# everyday carry but for digging



## Cano (Jul 19, 2021)

Just curious what yall take with you when you are out and about digging and finding


----------



## embe (Jul 19, 2021)

Can't say I've done much digging, but for my finding, I optimistically take a big enough bag to carry a bunch of loot, you never know.  There's been a couple times I couldn't carry them all in hand.


----------



## ROBBYBOBBY64 (Jul 19, 2021)

embe said:


> Can't say I've done much digging, but for my finding, I optimistically take a big enough bag to carry a bunch of loot, you never know.  There's been a couple times I couldn't carry them all in hand.


Backpack is # 1 with me.
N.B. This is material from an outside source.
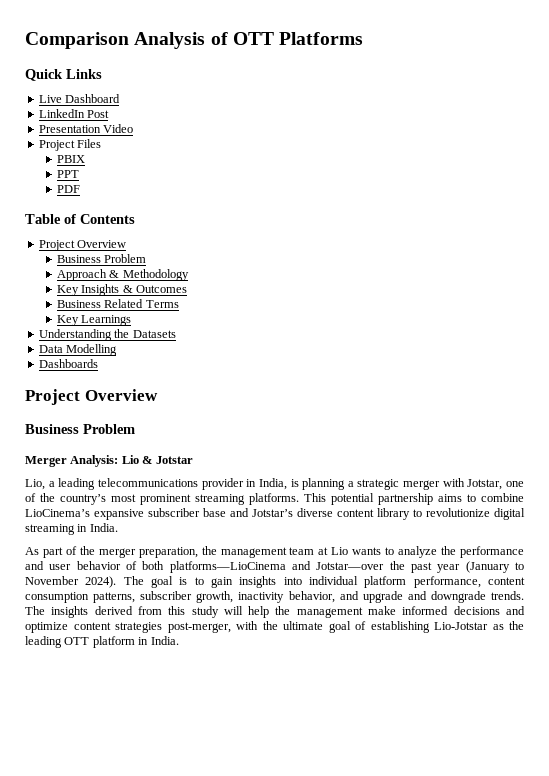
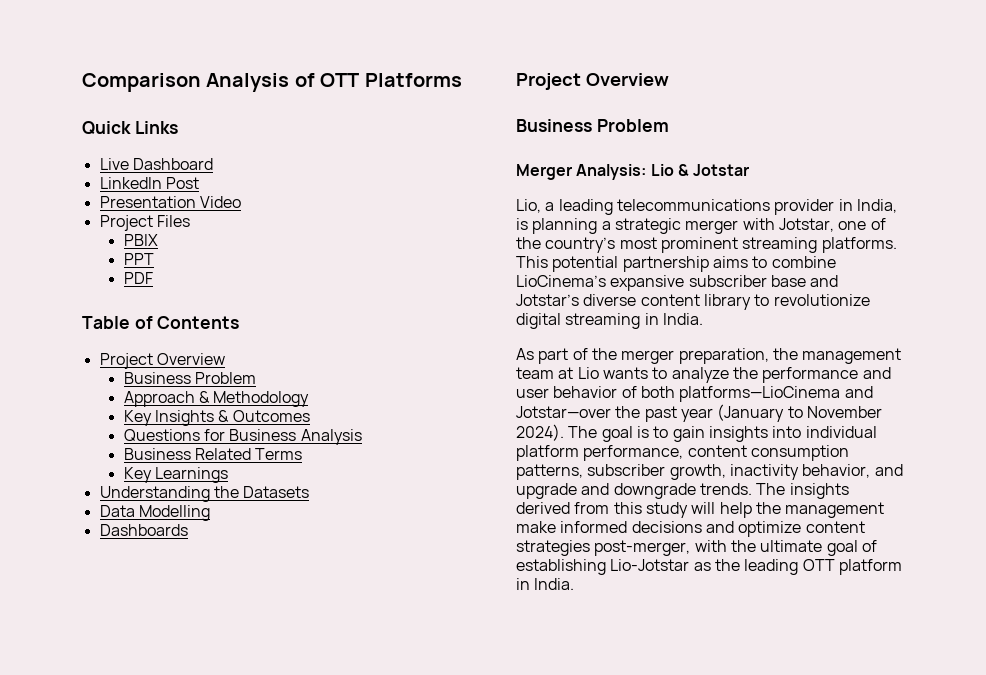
+ Questions for Business Analysis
Who wants to add to this list?
ROBBYBOBBY64.


----------



## bottles_inc (Jul 19, 2021)

Backpack, big two hand shovel, small two hand shovel, hand shovel/trowel, 3 prong scrapper, probe, headband/bandana with a ponytail holder, water bottles + food, a newspaper or 2 for wrapping up finds


----------



## Cano (Jul 19, 2021)

Since I have to use public transportation to and from I need to get smarter about what I lug around. My last trip back was a little bit of a mess..


----------



## CanadianBottles (Jul 19, 2021)

Cano said:


> Since I have to use public transportation to and from I need to get smarter about what I lug around. My last trip back was a little bit of a mess..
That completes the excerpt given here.